Zuckerman can shoot down many of those who attempt to read fiction as life, but it’s not as easy to contend with the professional biographer who would read fiction as confession. And as Zuckerman realizes, this is not just Lonoff’s fate; it will be his own as well. “A novel is not evidence…. A novel’s a novel,” Zuckerman tells Kliman. But this plea goes unheard, as it always does. “An astonishing thing it is, too” Zuckerman thinks, “that one’s prowess and achievement, such as they have been, should find their consummation in the retribution of biographical inquisition. The man in control of the words, the man making up the stories all his life, winds up, after death, remembered, if at all, for a story made up about him.”

But what control does he have? Many of Zuckerman’s contemporaries have already died, and Zuckerman knows he isn’t far behind. “You’re dying, old man, you’ll soon be dead. You smell of decay! You smell like death!” Kliman screams at him. To which Zuckerman muses: “But what could a specimen like Kliman know about the smell of death? All I smelled of was urine.”
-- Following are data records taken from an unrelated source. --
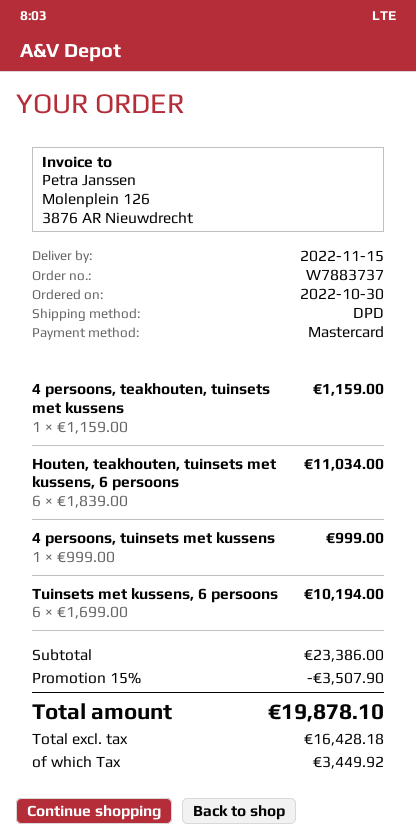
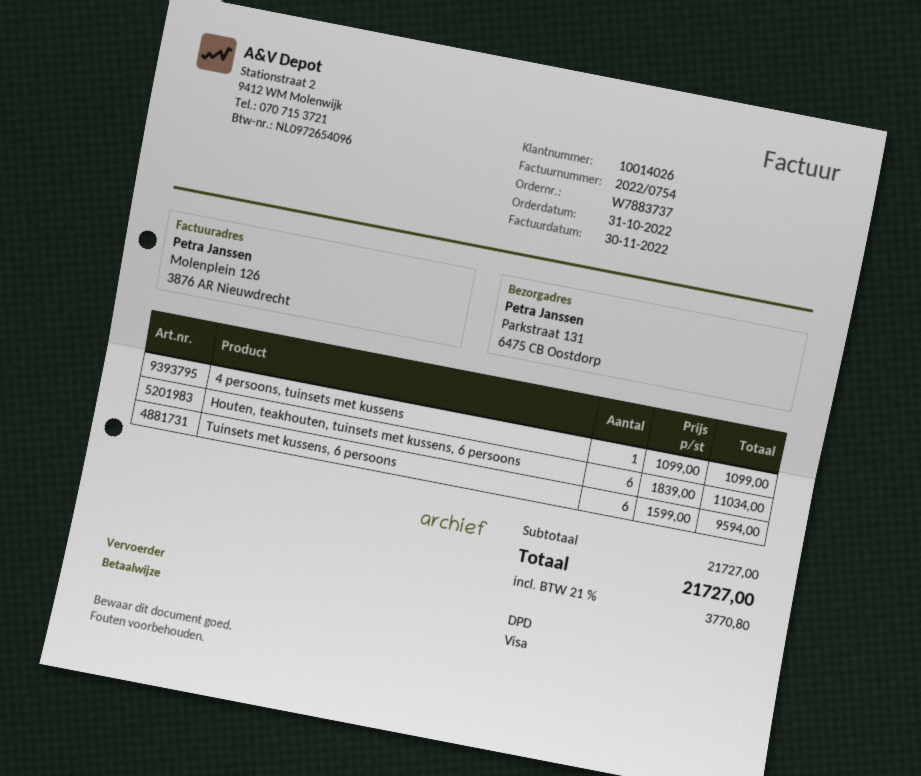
order date: 2022-10-30 -> 2022-10-31
payment method: Mastercard -> Visa
4 persoons, teakhouten, tuinsets met kussens: 1 x 1159.00 = 1159.00 -> none
4 persoons, tuinsets met kussens: 1 x 999.00 = 999.00 -> 1 x 1099.00 = 1099.00
Tuinsets met kussens, 6 persoons: 6 x 1699.00 = 10194.00 -> 6 x 1599.00 = 9594.00
subtotal: 23386.00 -> 21727.00
discount: 15% = 3507.90 -> none
tax: 3449.92 -> 3770.80
total: 19878.10 -> 21727.00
Tensions between the young and the old, as well as the young and old versions of ourselves, abound throughout the novel. That tension will inevitably arise for readers of this book as well. How does the old Roth stack up against the young Roth? It’s an unfair question, when what has come before is so good. What lives up to the bewitching, labyrinthine Counterlife, to the outrageous fun of Zuckerman Unbound? This book is a little more restrained, more reflective. It possesses the same verbal flourish but the energy of the sentences is tempered by grief, just as the force of desire is mitigated by loss. Before Lonoff dies, he tells Amy, “The end is so immense; it is its own poetry. It requires little rhetoric. Just state it plainly.” Amy is haunted by these words and wonders if they’re a quote from someone. Zuckerman answers that it sounds exactly like Lonoff. It sounds like this book, too.